Ce squelette était particulier. Ses os présentaient de multiples fractures mais ces blessures n’avaient pas causé la mort de cet homme, qui était donc infirme. Peut-être avait-il fait une chute accidentelle ? Une chose est sûre, dans son état, il ne pouvait plus se déplacer et il avait perdu l’usage de son bras droit. Il était incapable de prendre soin de lui-même. Or, à ce moment de l’histoire, les hommes et les femmes vivaient de chasse et de cueillette. Ils se déplaçaient pratiquement tous les jours pour trouver leurs moyens de subsistance, leur lieu de vie n’était pas fixe. Ainsi, si l’homme au squelette en miette a survécu de nombreuses années malgré son état, c’est parce qu’il a été entièrement pris en charge par les autres. 

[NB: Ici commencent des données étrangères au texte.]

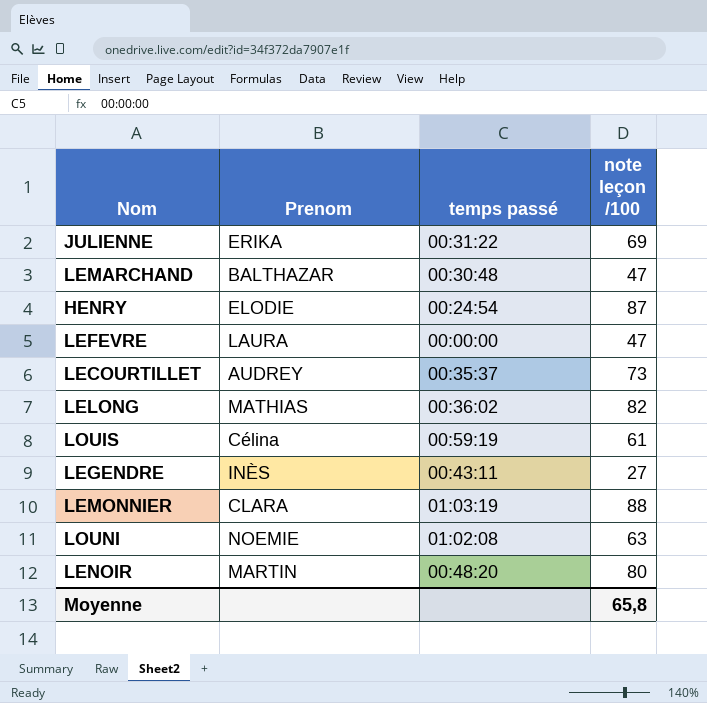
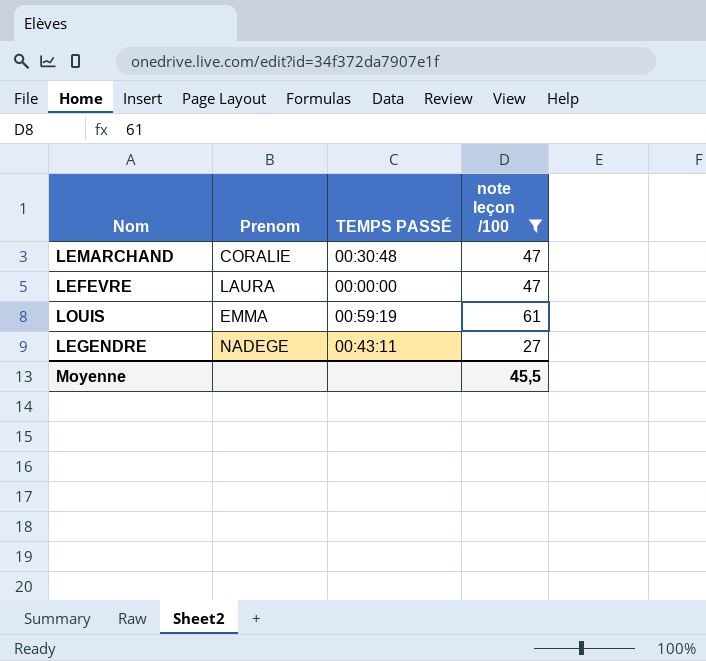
filter: none -> note leçon /100 <= 61
column name: temps passé -> TEMPS PASSÉ
LEMARCHAND | Prenom: BALTHAZAR -> CORALIE
LOUIS | Prenom: Célina -> EMMA
LEGENDRE | Prenom: INÈS -> NADEGE
Moyenne | note leçon /100: 65,8 -> 45,5

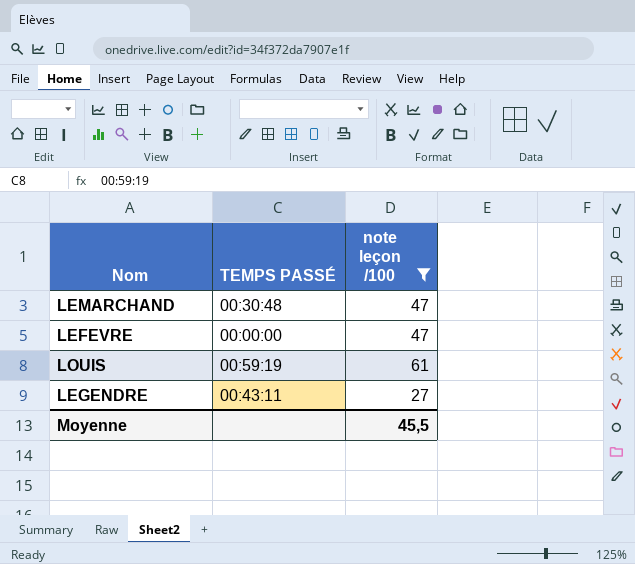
column Prenom | position: 2 -> none

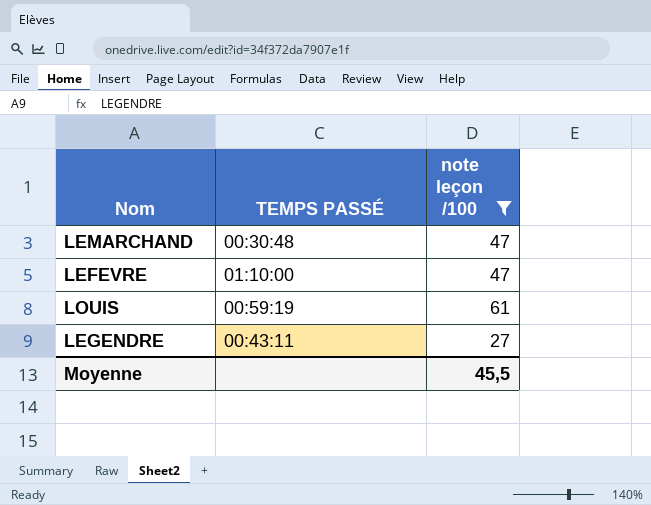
LEFEVRE | TEMPS PASSÉ: 00:00:00 -> 01:10:00

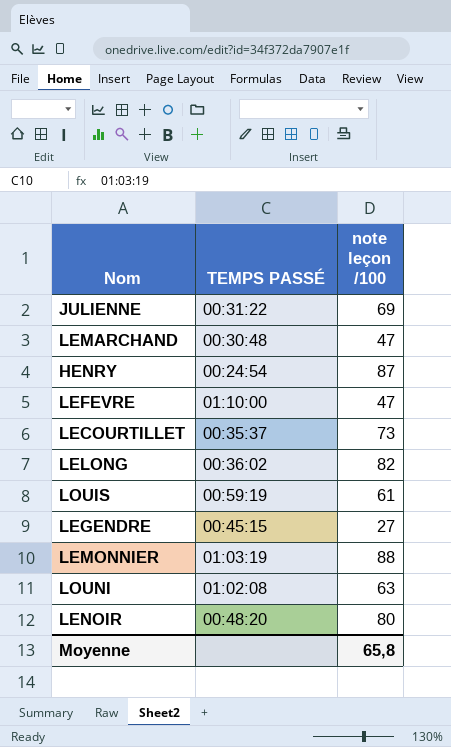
filter: note leçon /100 <= 61 -> none
LEGENDRE | TEMPS PASSÉ: 00:43:11 -> 00:45:15
Moyenne | note leçon /100: 45,5 -> 65,8

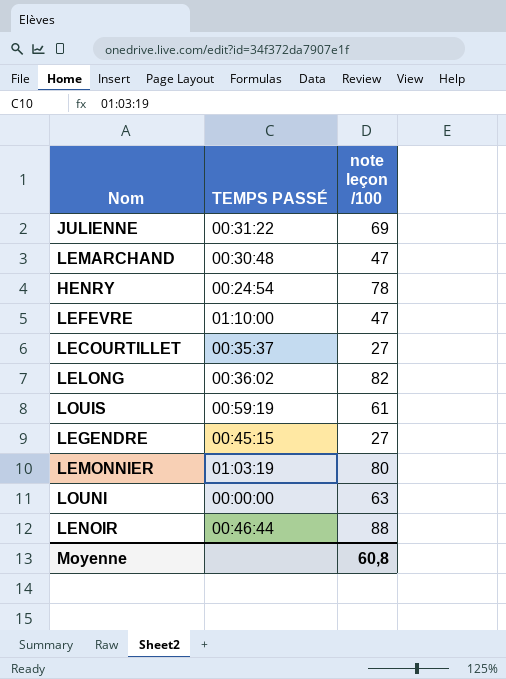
HENRY | note leçon /100: 87 -> 78
LECOURTILLET | note leçon /100: 73 -> 27
LEMONNIER | note leçon /100: 88 -> 80
LOUNI | TEMPS PASSÉ: 01:02:08 -> 00:00:00
LENOIR | TEMPS PASSÉ: 00:48:20 -> 00:46:44
LENOIR | note leçon /100: 80 -> 88
Moyenne | note leçon /100: 65,8 -> 60,8

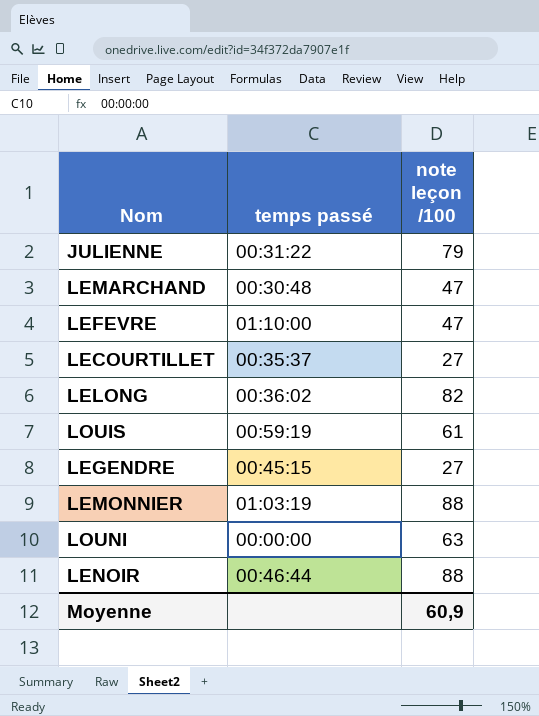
column name: TEMPS PASSÉ -> temps passé
row HENRY: 00:24:54 | 78 -> none
JULIENNE | note leçon /100: 69 -> 79
LEMONNIER | note leçon /100: 80 -> 88
Moyenne | note leçon /100: 60,8 -> 60,9

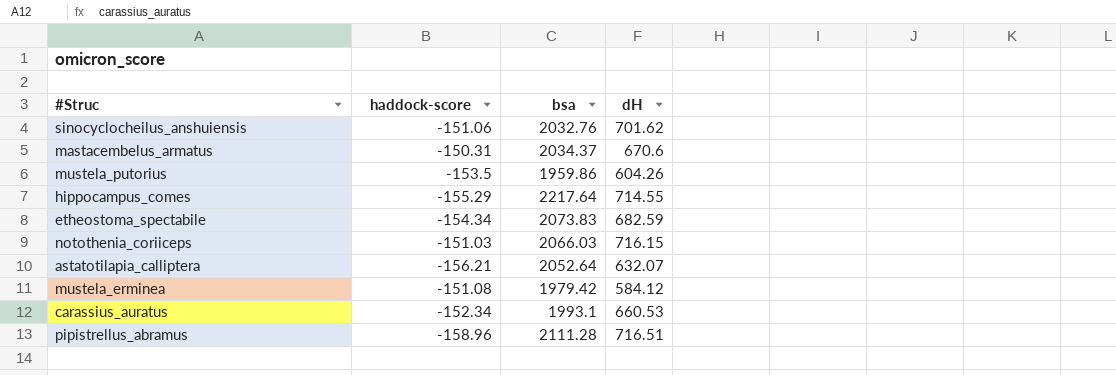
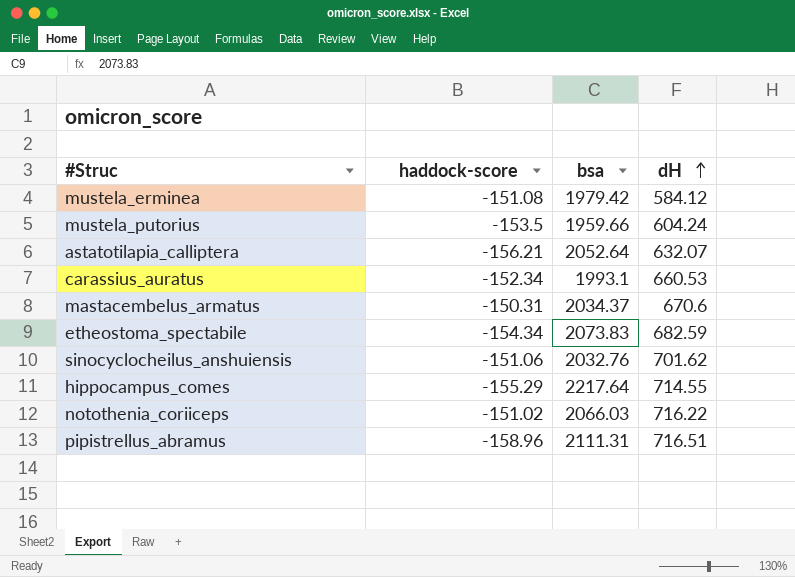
row order: none -> dH ascending
mustela_putorius | bsa: 1959.86 -> 1959.66
mustela_putorius | dH: 604.26 -> 604.24
notothenia_coriiceps | haddock-score: -151.03 -> -151.02
notothenia_coriiceps | dH: 716.15 -> 716.22
pipistrellus_abramus | bsa: 2111.28 -> 2111.31

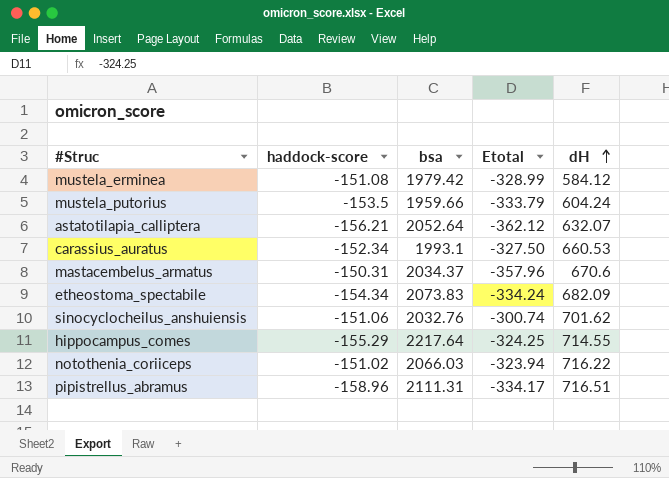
column Etotal | position: none -> 4
etheostoma_spectabile | dH: 682.59 -> 682.09

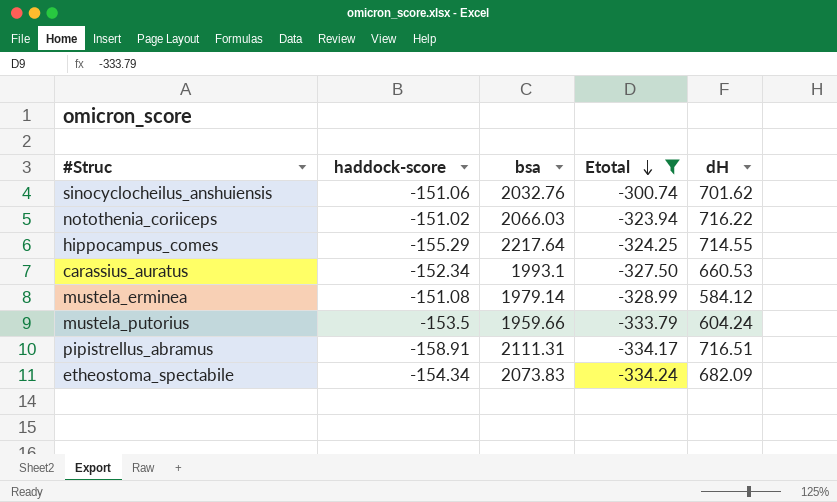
filter: none -> Etotal >= -334.24
row order: dH ascending -> Etotal descending
mustela_erminea | bsa: 1979.42 -> 1979.14
pipistrellus_abramus | haddock-score: -158.96 -> -158.91

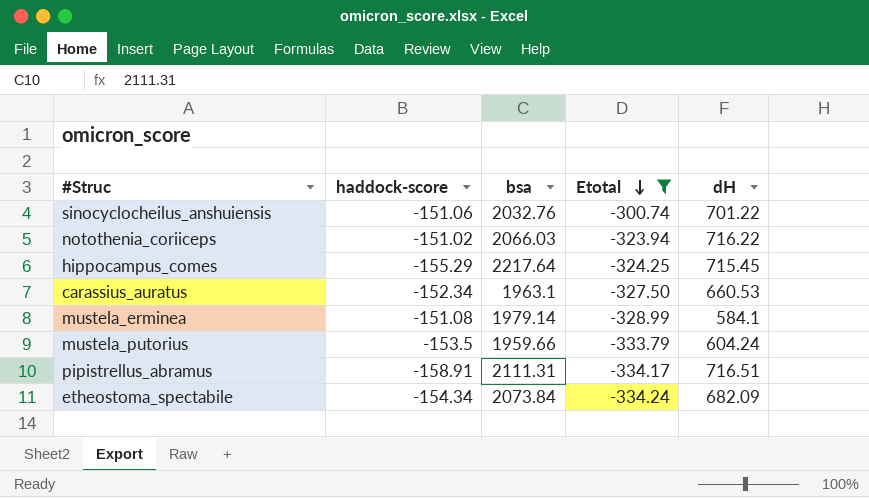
sinocyclocheilus_anshuiensis | dH: 701.62 -> 701.22
hippocampus_comes | dH: 714.55 -> 715.45
carassius_auratus | bsa: 1993.1 -> 1963.1
mustela_erminea | dH: 584.12 -> 584.1
etheostoma_spectabile | bsa: 2073.83 -> 2073.84

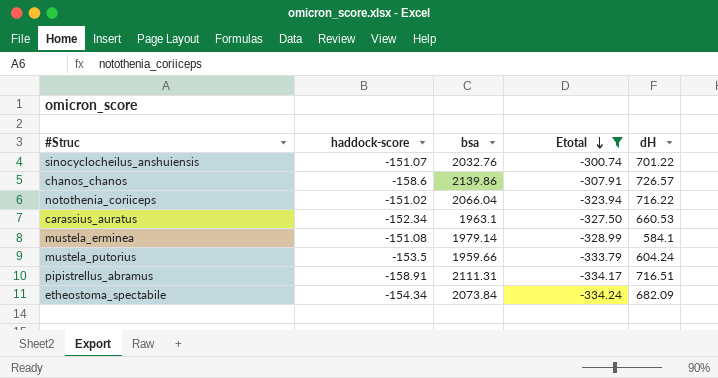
row hippocampus_comes: -155.29 | 2217.64 | -324.25 | 715.45 -> none
sinocyclocheilus_anshuiensis | haddock-score: -151.06 -> -151.07
row chanos_chanos: none -> -158.6 | 2139.86 | -307.91 | 726.57
notothenia_coriiceps | bsa: 2066.03 -> 2066.04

Ce sont les membres les plus faibles, les plus marginaux, les plus atteints de la société qui depuis le début de l’histoire de l’homme ont eu le pouvoir de l’attirer hors du monde animal.

Il s’agit d’une extraordinaire preuve d’humanité. Car on imagine l’effort considérable pour le transporter sans cesse et prendre soin de lui : il y a 100.000 ans les moyens n’étaient pas les mêmes qu’aujourd’hui… D’autres découvertes en Géorgie confirmeront l’existence, il y a près de 2 millions d’années, d’une organisation sociale permettant d’aider les plus faibles. Une mandibule édentée avec des traces de maladie dont les alvéoles se sont cicatrisées prouvent qu’un homme a pu survivre malgré ce sérieux handicap, ce qui aurait été impossible sans l’aide de sa communauté.

La vraie compassion

“Face à la logique utilitaire qui domine le monde, l’homme a imaginé un moyen de mettre au centre de sa communauté une personne qui n’avait plus d’“utilité”, lui permettant ainsi de continuer à occuper sa place dans la société. Un tel choix, qui peut sembler insensé, conduit inévitablement à une réorganisation de la société” commentait Xavier Le Pichon, qui a toujours été très attaché à la question de la fragilité humaine et du handicap. Pour ce pionnier de la tectonique des plaques, le lien entre la science et les personnes souffrantes était crucial pour le développement de l’humanité. Reprenant les leçons que nous donnent les fossiles humains, il exprimait que “la mise au centre de la société de ceux qui souffrent est spécifique à l’humanité. Et ce phénomène est aussi vieux que l’humanité. Ce sont les membres les plus faibles, les plus marginaux, les plus atteints de la société qui depuis le début de l’histoire de l’homme ont eu le pouvoir de l’attirer hors du monde animal ou au contraire, lorsqu’ils sont rejetés, de le rabaisser au plus bas niveau”.

En somme, les personnes fragilisées ont de tout temps participé à rendre l’être humain, humain. En français, être humain à plusieurs sens. Il désigne celui qui est un être humain mais aussi ce dont l’homme est capable. Être humain s’entend comme être capable de compréhension et de compassion. L’ “humain”, c’est finalement le meilleur dont l’homme est capable. En ces temps où planent la tentation de l’euthanasie, au bout de la vie, et l’acclimatation à l’eugénisme, au début de la vie, nous savons bien que l’homme est capable du pire comme du meilleur, et que chaque époque apporte d’admirables progrès et supporte d’indiscutables régressions. “Devenir humain” est un chemin sur lequel la compassion sert de balise. Ne laissons pas la société fossiliser ou pervertir en fausse pitié cette si belle vertu. La vraie compassion rend solidaire de la souffrance d’autrui mais ne supprime pas celui dont on ne peut supporter la souffrance.